I'm don't believe this notion is entirely correct. There certainly are conditions where one can "buy" a cure and I think we as a society should provide those to people who cannot afford it.

Which is why communism has failed every time its been tried. You can say they didn't implement it right or whatever. But the point is that denying people what their talents can afford them is not going to work. The really talented people are just going to move somewhere else that will allow them to profit from their talents. That, or they'll just stop trying and become lazy bums like everyone else.
Certainly we need to provide incentives for people to cultivate and use the talents to beneficial to society, but I think this is merely a pragmatic means to generate more good in everyone's lives, not the metric we should use to determine if someone should have a good life or not. Everyone should have a good life.
 
To claim that a society can be made by people who are all willing to be working for the common good, is like claiming that a mother, no matter how good she is, will always be smiling and kind. It is just unrealistic. Human nature contains many more things than just angelic kindness, which is afterall the product of opression and pain, or chronic weakness.

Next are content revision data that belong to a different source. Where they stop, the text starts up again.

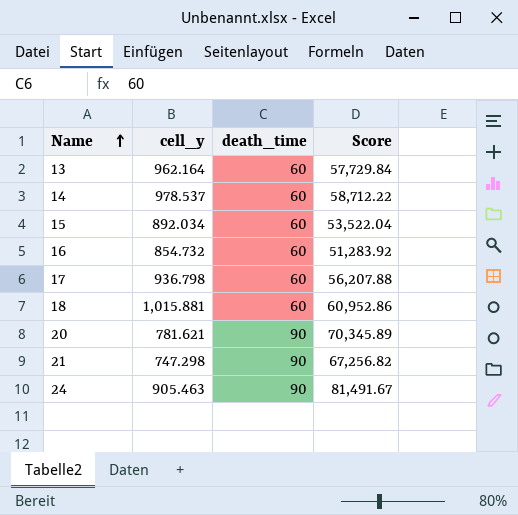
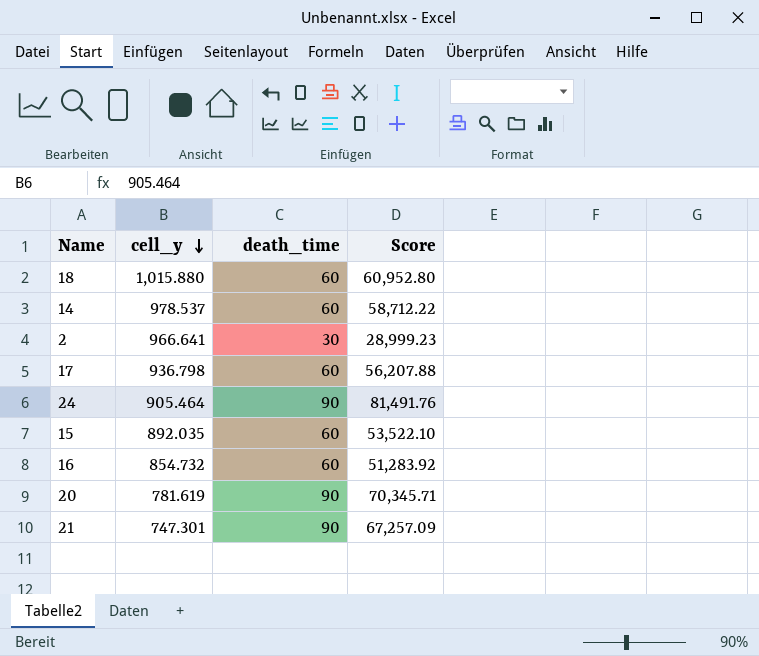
row order: Name ascending -> cell_y descending
row 13: 962.164 | 60 | 57,729.84 -> none
18 | cell_y: 1,015.881 -> 1,015.880
18 | Score: 60,952.86 -> 60,952.80
row 2: none -> 966.641 | 30 | 28,999.23
24 | cell_y: 905.463 -> 905.464
24 | Score: 81,491.67 -> 81,491.76
15 | cell_y: 892.034 -> 892.035
15 | Score: 53,522.04 -> 53,522.10
20 | cell_y: 781.621 -> 781.619
20 | Score: 70,345.89 -> 70,345.71
21 | cell_y: 747.298 -> 747.301
21 | Score: 67,256.82 -> 67,257.09

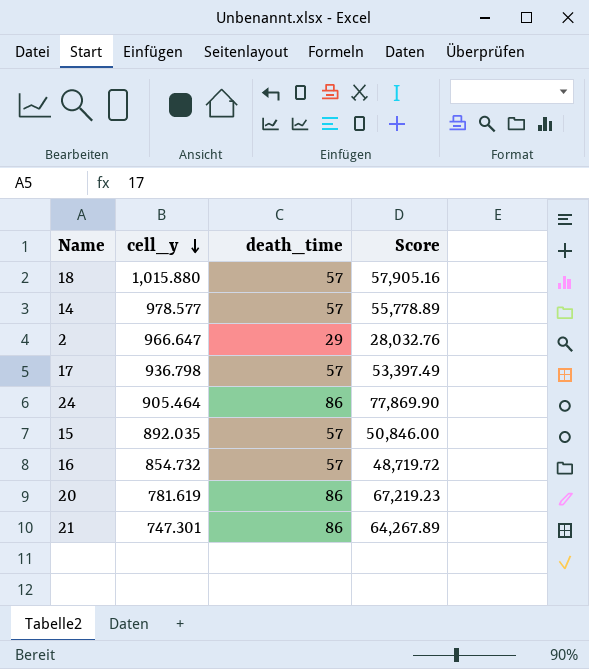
18 | death_time: 60 -> 57
18 | Score: 60,952.80 -> 57,905.16
14 | cell_y: 978.537 -> 978.577
14 | death_time: 60 -> 57
14 | Score: 58,712.22 -> 55,778.89
2 | cell_y: 966.641 -> 966.647
2 | death_time: 30 -> 29
2 | Score: 28,999.23 -> 28,032.76
17 | death_time: 60 -> 57
17 | Score: 56,207.88 -> 53,397.49
24 | death_time: 90 -> 86
24 | Score: 81,491.76 -> 77,869.90
15 | death_time: 60 -> 57
15 | Score: 53,522.10 -> 50,846.00
16 | death_time: 60 -> 57
16 | Score: 51,283.92 -> 48,719.72
20 | death_time: 90 -> 86
20 | Score: 70,345.71 -> 67,219.23
21 | death_time: 90 -> 86
21 | Score: 67,257.09 -> 64,267.89

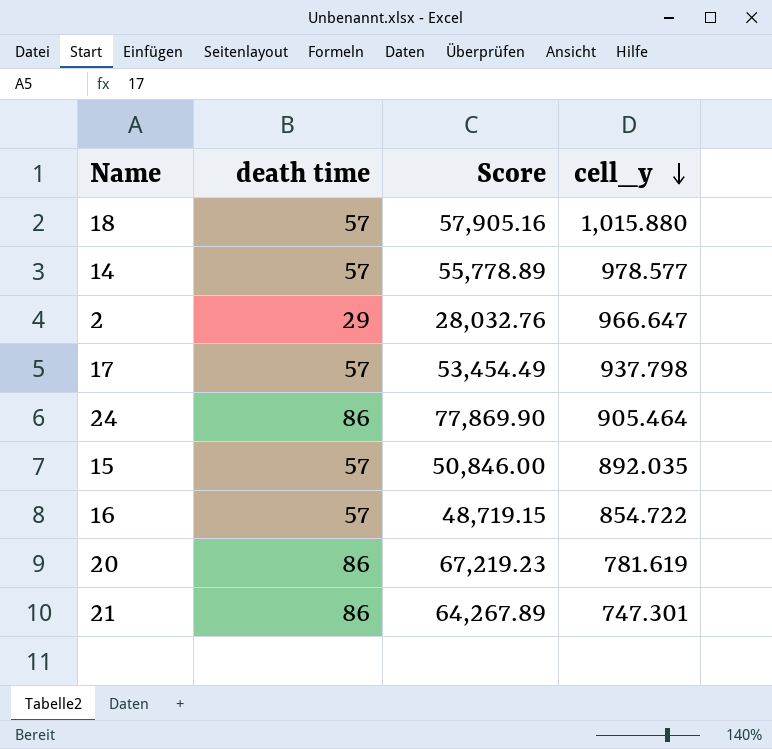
column name: death_time -> death time
column cell_y | position: 2 -> 4
17 | Score: 53,397.49 -> 53,454.49
17 | cell_y: 936.798 -> 937.798
16 | Score: 48,719.72 -> 48,719.15
16 | cell_y: 854.732 -> 854.722

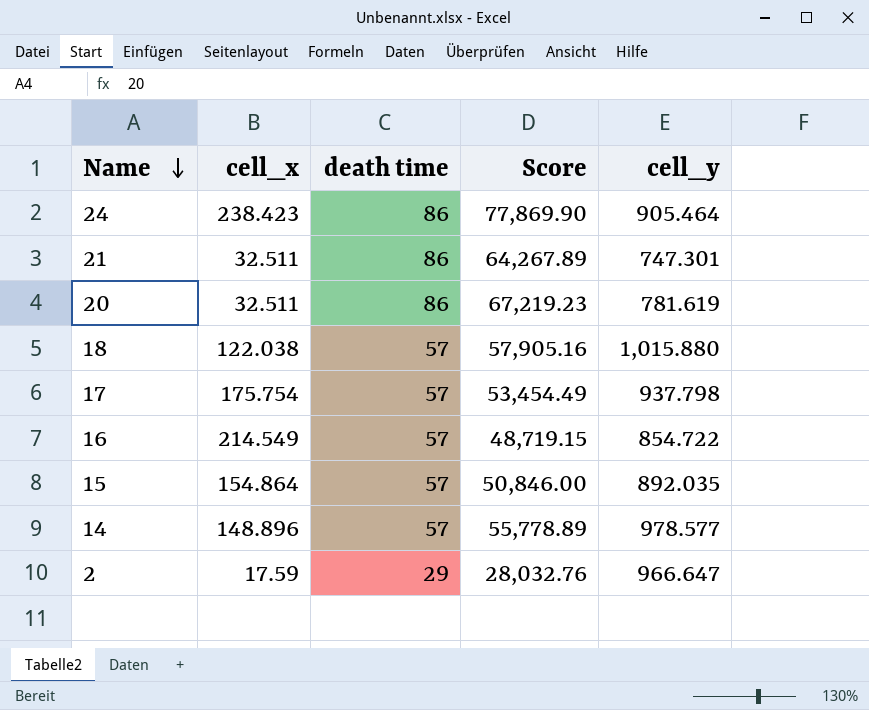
row order: cell_y descending -> Name descending
column cell_x | position: none -> 2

However a society of learned adults can exist, in the very distant future, when the level of the entire population will have been very higher than the current one. Perhaps it will never happen though, and possibly it is not needed either.
 
Not necessarily. Would you like to give an example?

Well, you're posting from Melbourne so you might not be familiar with the effects of George Bush's education policy. But one insidious result was that a lot of districts were forced to drop gifted programs.

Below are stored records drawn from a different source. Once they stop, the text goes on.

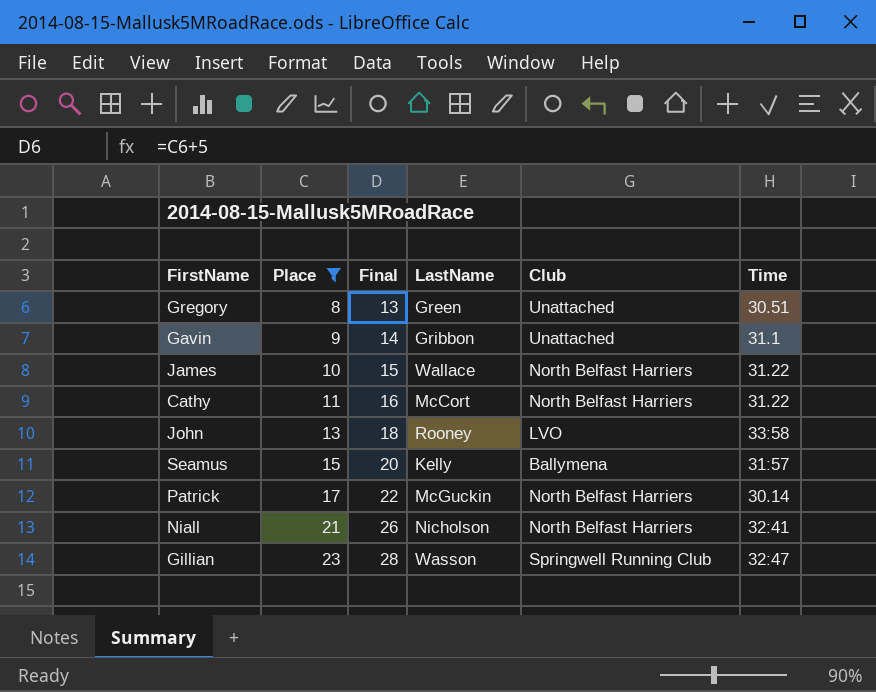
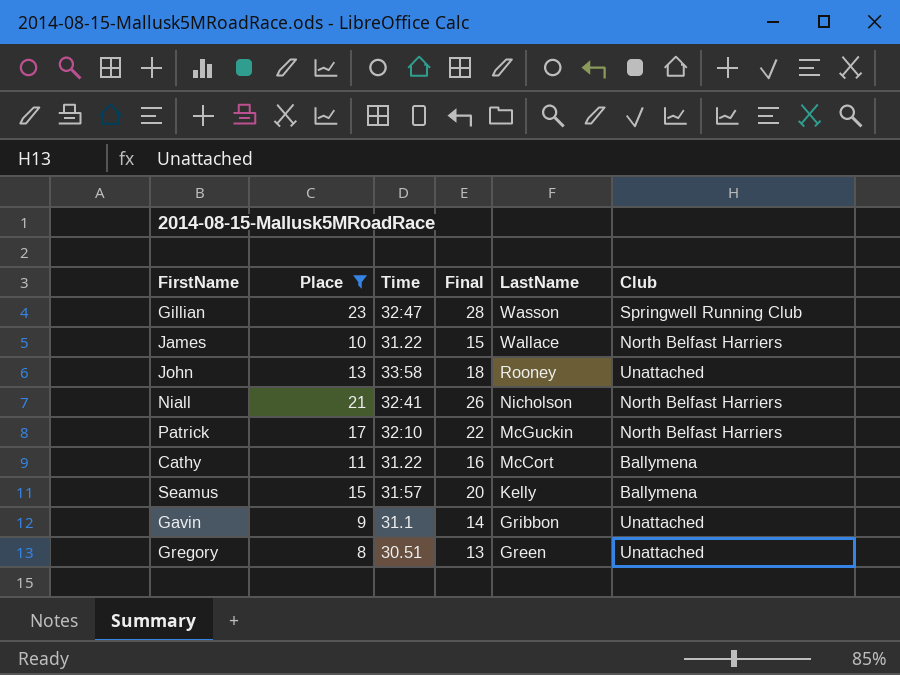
row order: Place ascending -> LastName descending
column Time | position: 6 -> 3
John | Club: LVO -> Unattached
Patrick | Time: 30.14 -> 32:10
Cathy | Club: North Belfast Harriers -> Ballymena

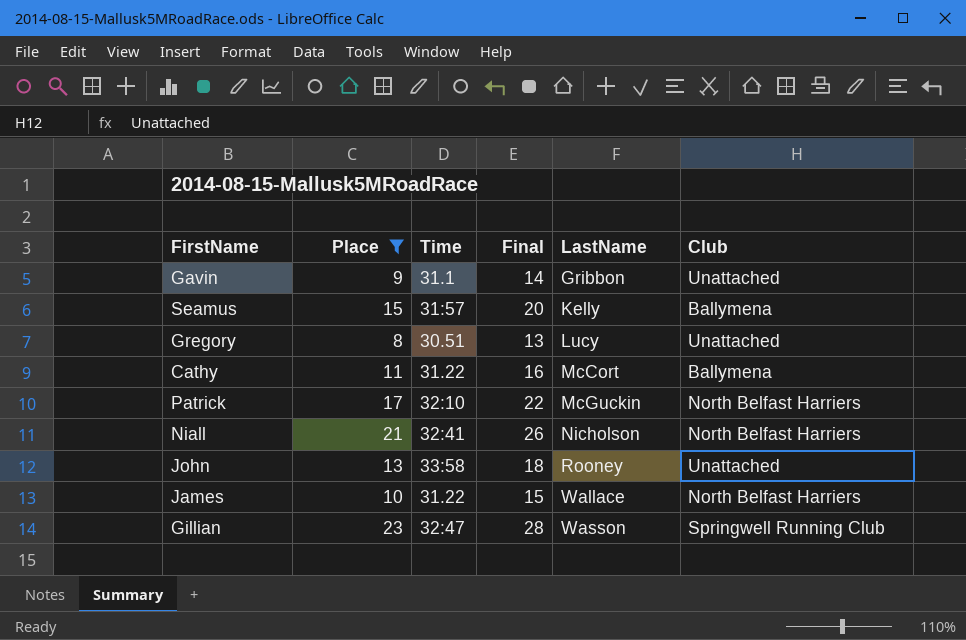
row order: LastName descending -> LastName ascending
Gregory | LastName: Green -> Lucy

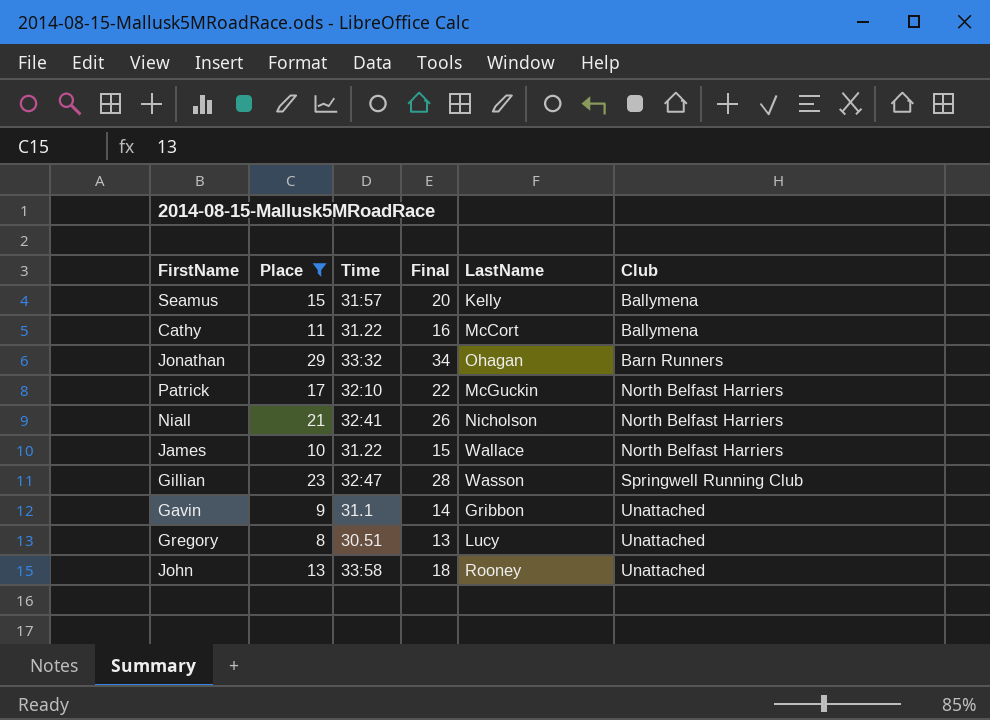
row order: LastName ascending -> Club ascending
row Jonathan: none -> 29 | 33:32 | 34 | Ohagan | Barn Runners

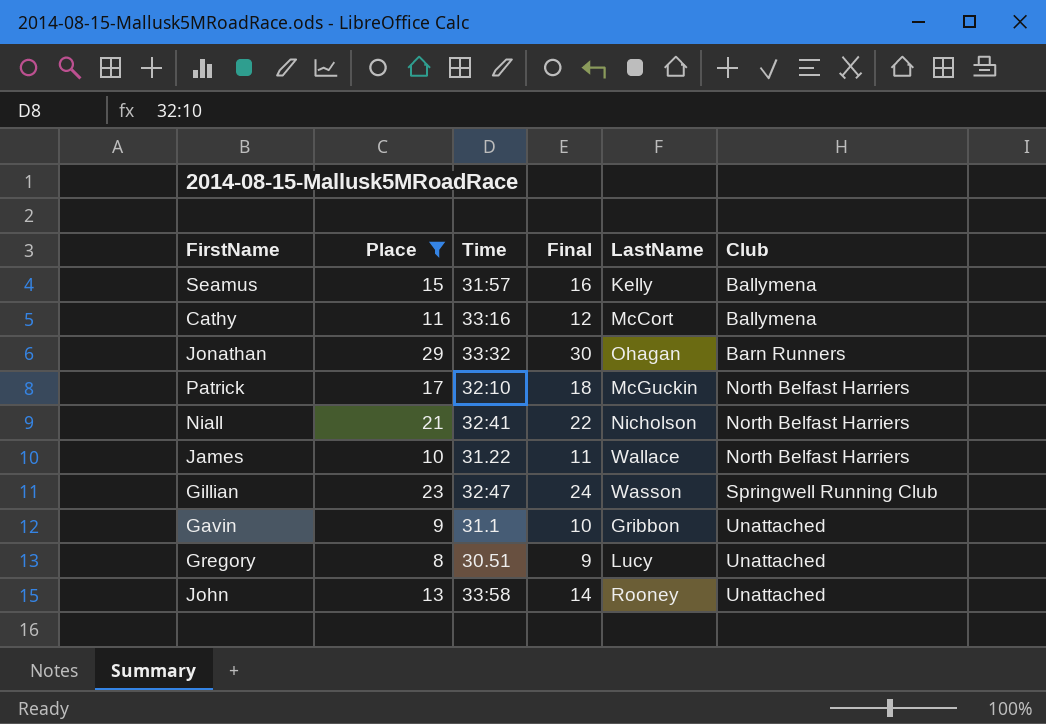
column Final | formula: [Place] + 5 -> [Place] + 1
Cathy | Time: 31.22 -> 33:16

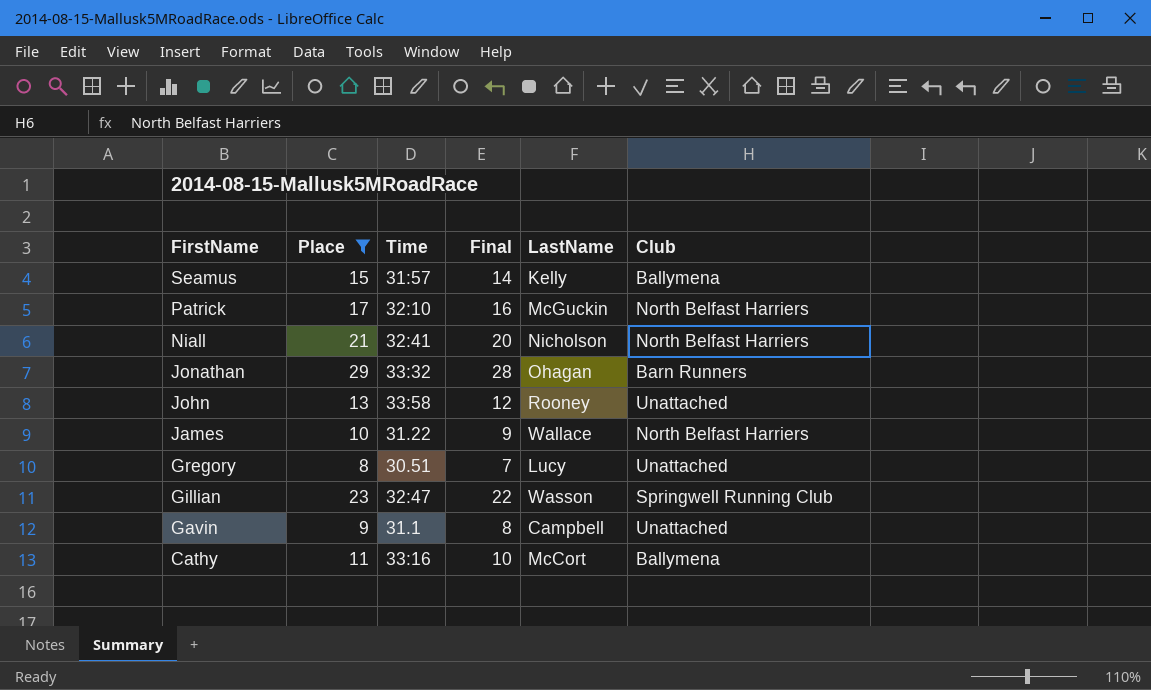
row order: Club ascending -> FirstName descending
column Final | formula: [Place] + 1 -> [Place] - 1
Gavin | LastName: Gribbon -> Campbell

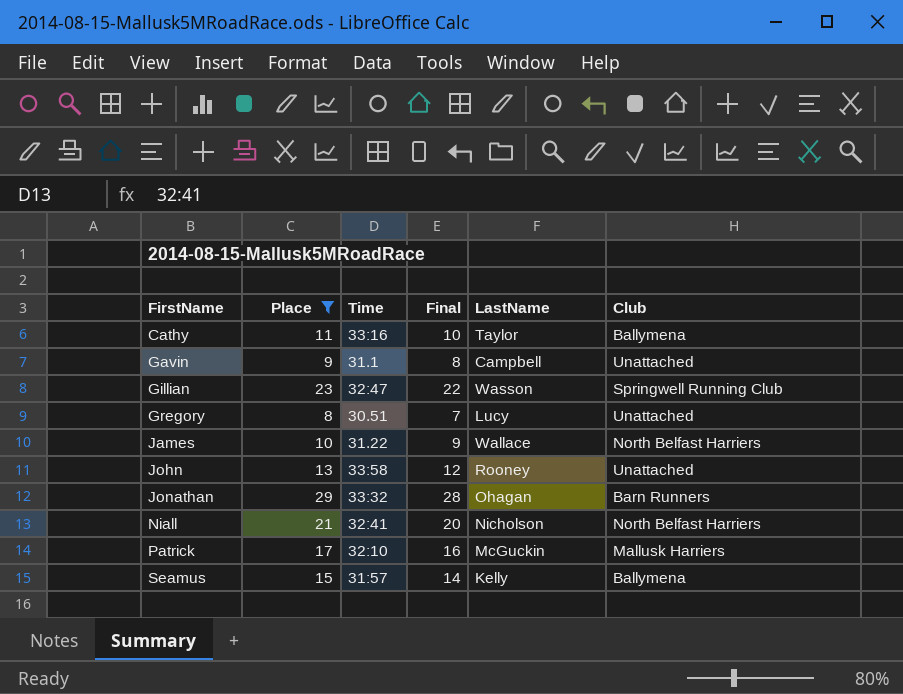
row order: FirstName descending -> FirstName ascending
Cathy | LastName: McCort -> Taylor
Patrick | Club: North Belfast Harriers -> Mallusk Harriers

This is an excellent example because some people are smarter than others, some are more mature than others, some have a better work ethic than others, but No Child Left Behind was based on the premise that if a student fails it's the teacher's fault. And since teachers and principals are punished for the failures of students and parents, school districts had to divert resources away from programs for the best students to try to get dumb students to pass the standardized tests. They also had to change the curriculum to "teach to the test" thereby giving all students a substandard education.

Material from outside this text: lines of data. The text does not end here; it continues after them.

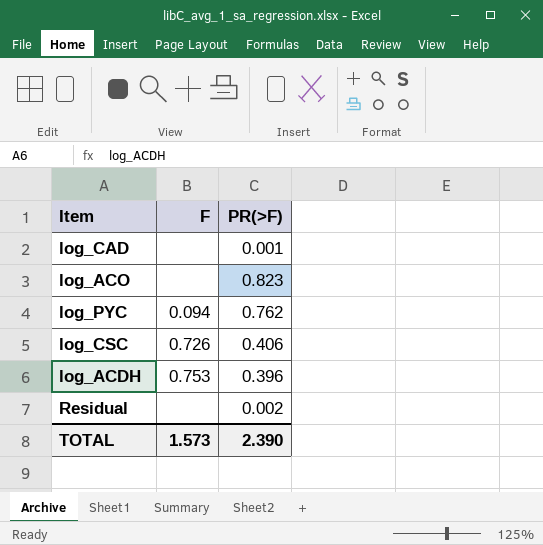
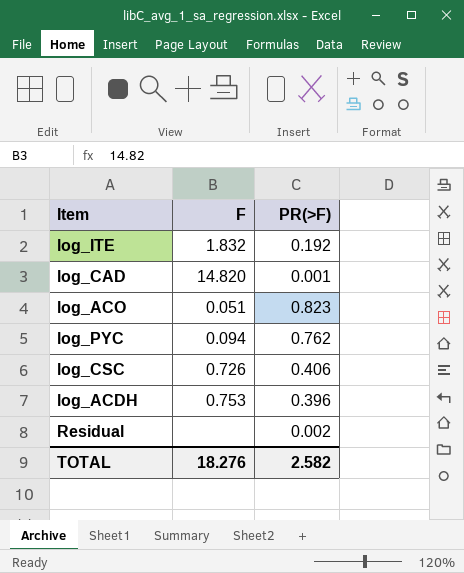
row log_ITE: none -> 1.832 | 0.192
log_CAD | F: none -> 14.820
log_ACO | F: none -> 0.051
TOTAL | F: 1.573 -> 18.276
TOTAL | PR(>F): 2.390 -> 2.582

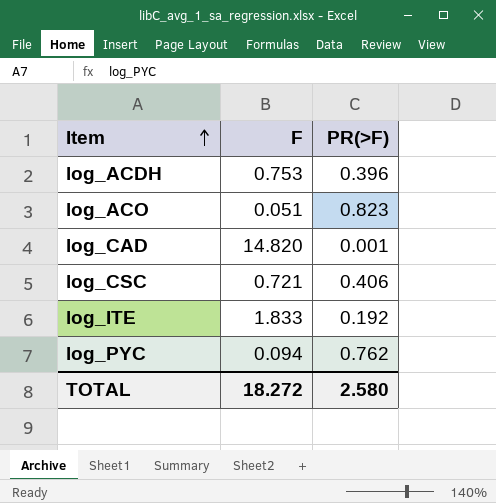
row order: none -> Item ascending
row Residual: none | 0.002 -> none
log_CSC | F: 0.726 -> 0.721
log_ITE | F: 1.832 -> 1.833
TOTAL | F: 18.276 -> 18.272
TOTAL | PR(>F): 2.582 -> 2.580

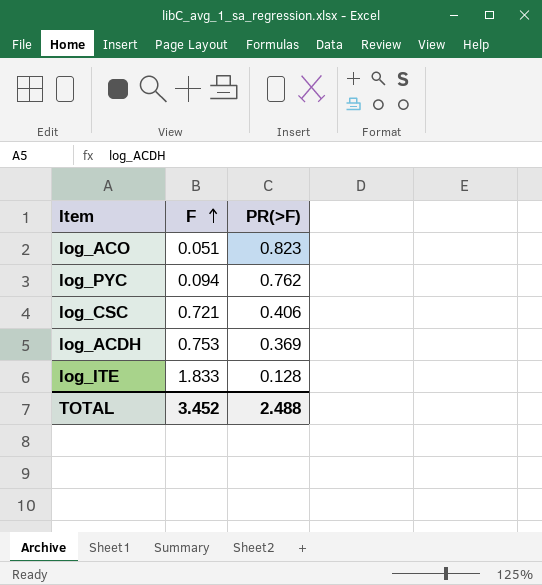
row order: Item ascending -> F ascending
row log_CAD: 14.820 | 0.001 -> none
log_ACDH | PR(>F): 0.396 -> 0.369
log_ITE | PR(>F): 0.192 -> 0.128
TOTAL | F: 18.272 -> 3.452
TOTAL | PR(>F): 2.580 -> 2.488

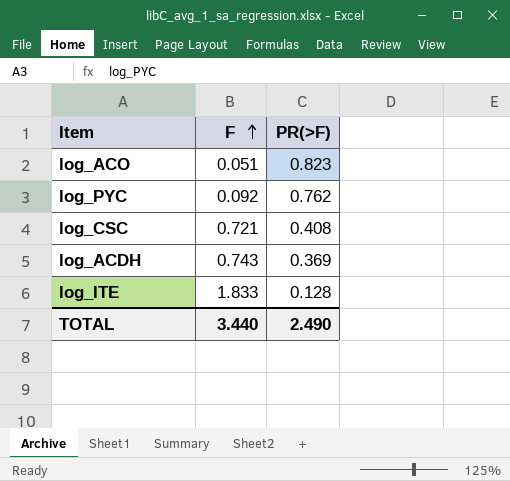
log_PYC | F: 0.094 -> 0.092
log_CSC | PR(>F): 0.406 -> 0.408
log_ACDH | F: 0.753 -> 0.743
TOTAL | F: 3.452 -> 3.440
TOTAL | PR(>F): 2.488 -> 2.490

But hey, at least it was "fair" in some warped sense because nobody gets ahead.
But
 
Broadly, I think reference to what people deserve without reference to their natural attributes (I.e personality, intelligence, curiosity et al) is fundamentally ungrounded. Statements like 'we all deserve X' must be grounded in some real similarities about the human condition, and I think there is no such similarities that are both universal and relevant enough to provide any justification for universal statements about humanity.
Distaste for pain, hunger, curiosity, desire for relations with others, etc. are all present in pretty much all humans. I think there's lots and lots of desires that are universal and the more important the desire the more universal it seems to be.

It is a fair point that people do have some different desires and the relative weights change a bit, and so I think there are some limits here. We get into comparing the utilities of two different people, which is tricky business.

I think at the heart of the assertion that the human condition can be universally quantified (and thus justify statements of universal relevance) is a dualistic assumption; that there is something to the mind beyond its attributes. That we all posses some dualistic core, or soul, that is equal in everyone of us. I think you see this a lot in Rawlsian theory of justice, to which your opinions bear not insignificant resemblance. Of course, in this context it makes perfect sense to affirm some sort of human equality; in a very real sense everyone is the same. Unfortunately I doubt you would affirm a dualistic theory of mind, and for good reason; it's rubbish.
I don't see how dualism is important here. We only need to note the similarity in the brains. I think you're overestimating the variance in the human mind.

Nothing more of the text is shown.